Tito had shortcomings, and one was the limited capacity of northwest Yugoslavs to comprehend the southeast, like Kosovo-a. The post-Tito outcome was confusion, inability to pick up the Rugova soft policy so as to forestall the KLA used by the USA. The result was the 1999 war, showing how easily NATO could be mobilized for what the USA or Anglo-America wanted: Serbia tamed, privatized, cut down to size; as blind to history as Austrians to the annexation of BiH in 1908 as background for Sarajevo 1914..
The US map was the Cold War map, Serbia as the Soviet Union, Beograd as Moscow, communist of course, Croatia as Poland like restless Muslims down South to be helped. But one thing is strong centrifugal forces, quite another to take a stand against one.
For Serbia to join the European Union makes sense, like for Norway and Iceland as the US Empire used for security is declining and falling. Inside EU a loose Yugoslav community could emerge–visa and border controls already abolished–and a reborn Nordic community. They would both have affinities to build on beyond EU.
But to join NATO would be a major mistake, for four reasons:
[1] NATO is out of theater and out of business. They solved neither BiH nor Kosovo-a, and may find their tomb in Afghanistan, like a couple of empires did and do.

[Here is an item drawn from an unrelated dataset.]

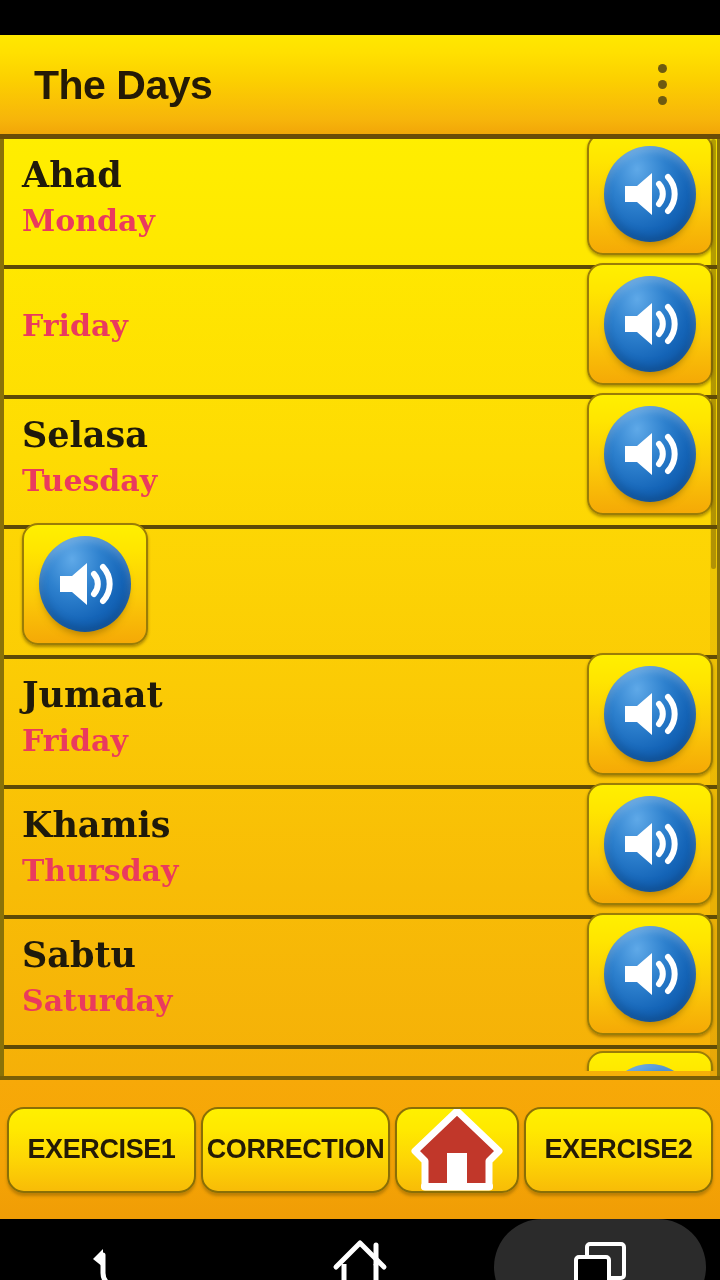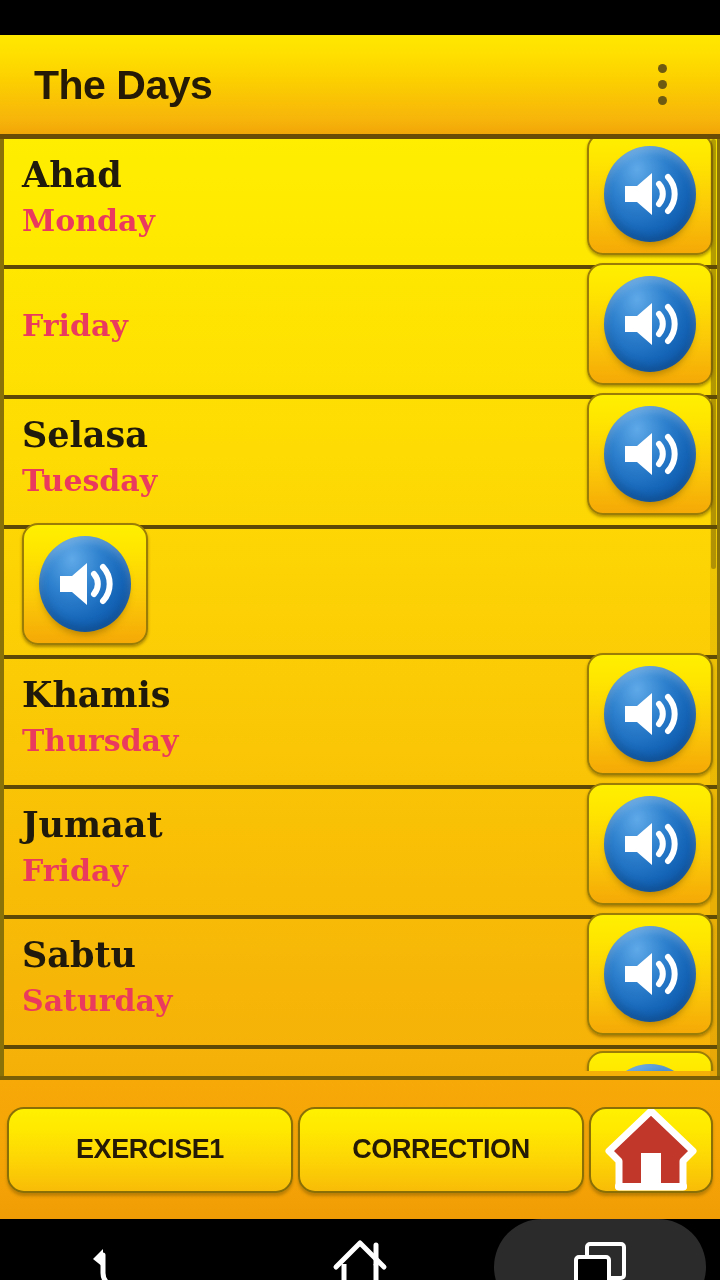"Khamis" div.row { order: before "Jumaat" -> after "Jumaat" }
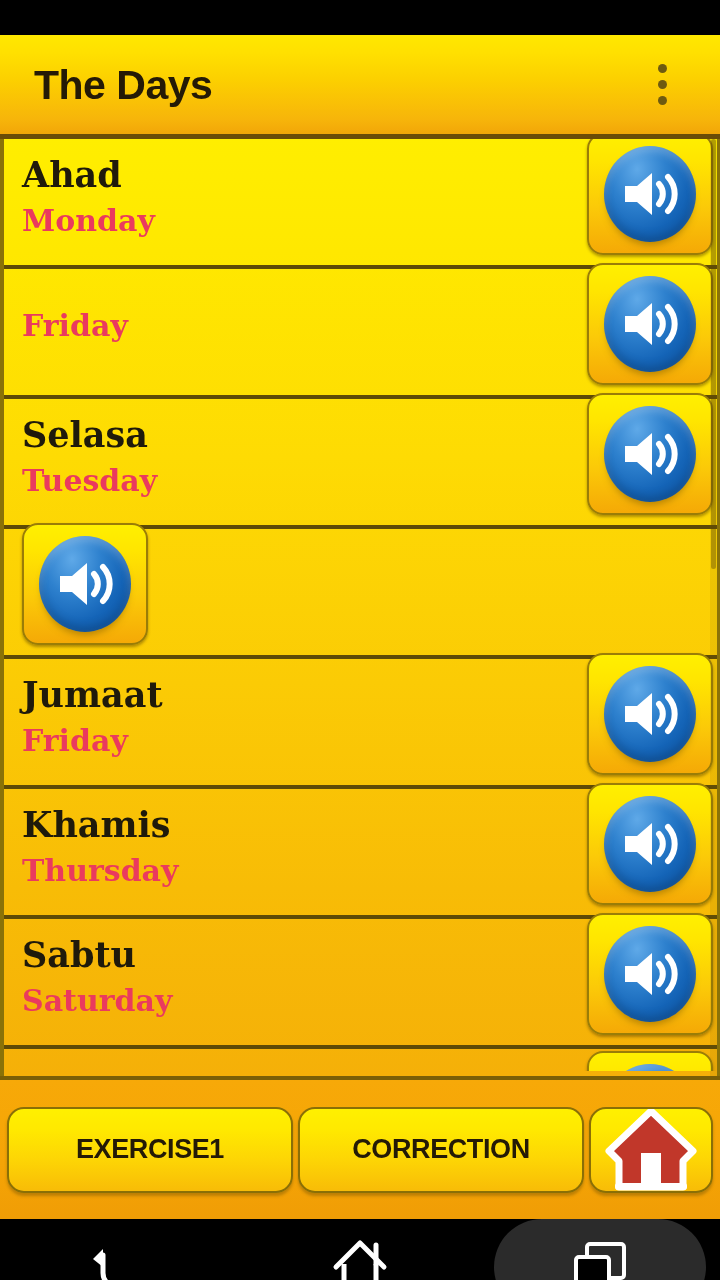"EXERCISE2" div.nav-btn { html: none -> <div> <span>EXERCISE2</span> </div> }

[2] Article 5 has the usual definition of an alliance, an attack on one is an attack on all, and elicits joint action against the perpetrator. The most likely target is the USA. With 244 military interventions in other countries, 74 after the Second world war, there are in all likelihood very many 9/11s in the making. To be in NATO means agreeing to killing Afghans, Iraqis and “terrorists” all over, like in Pakistan, Somalia, Yemen. The West and Russia intervened violently after 1830 in 26 Muslim countries so there are 21 more to go, with serious grievances. Serbia really wants to fight on behalf of the West-Russia in all those places?
[3] Serbia will be enticed into NATO by being offered hardware and expertise, probably at a level lower than the USA will offer Croatia. The argument will be that money can be saved on the budget, and investments will be flowing. Their investments, for their purposes, yes; but for sustainable Serbian policies?
[4] To be a non-NATO hole surrounded by NATO members is less absurd than to make the same mistake as the neighbors by joining an organization started in 1949 to contain the Russians, and the “allies” as allies. The US trick is to turn a bombed-out country into an ally so that next time some part of former Yugoslavia becomes restless Serbia knows what to do: bomb it! A good idea?
[5] NATO membership is used by the USA to control EU. Good idea?
What is the alternative? An old answer, a hole surrounded by four EU members and three NATO members: Switzerland. A new answer: Turkey, now getting unstuck, making remarkable steps forward as a peace-builder with Kurds, neighbors like Syria and the Armenians and the Bulgarians and the Greeks–loosening the ties to more remote countries like Israel and the USA. As non-aligned–not neutral, that means not having a stand, meaningless in the present world–Serbia could be a peace-maker. With its neighbors, and they are several. Raise to the occasion, dear Serbia!
Note:
(1) See 50 Years: 100 Peace & Conflict Perspectives, TRANSCEND University Press 2008, Chapter 27; www.transcend.org/tup.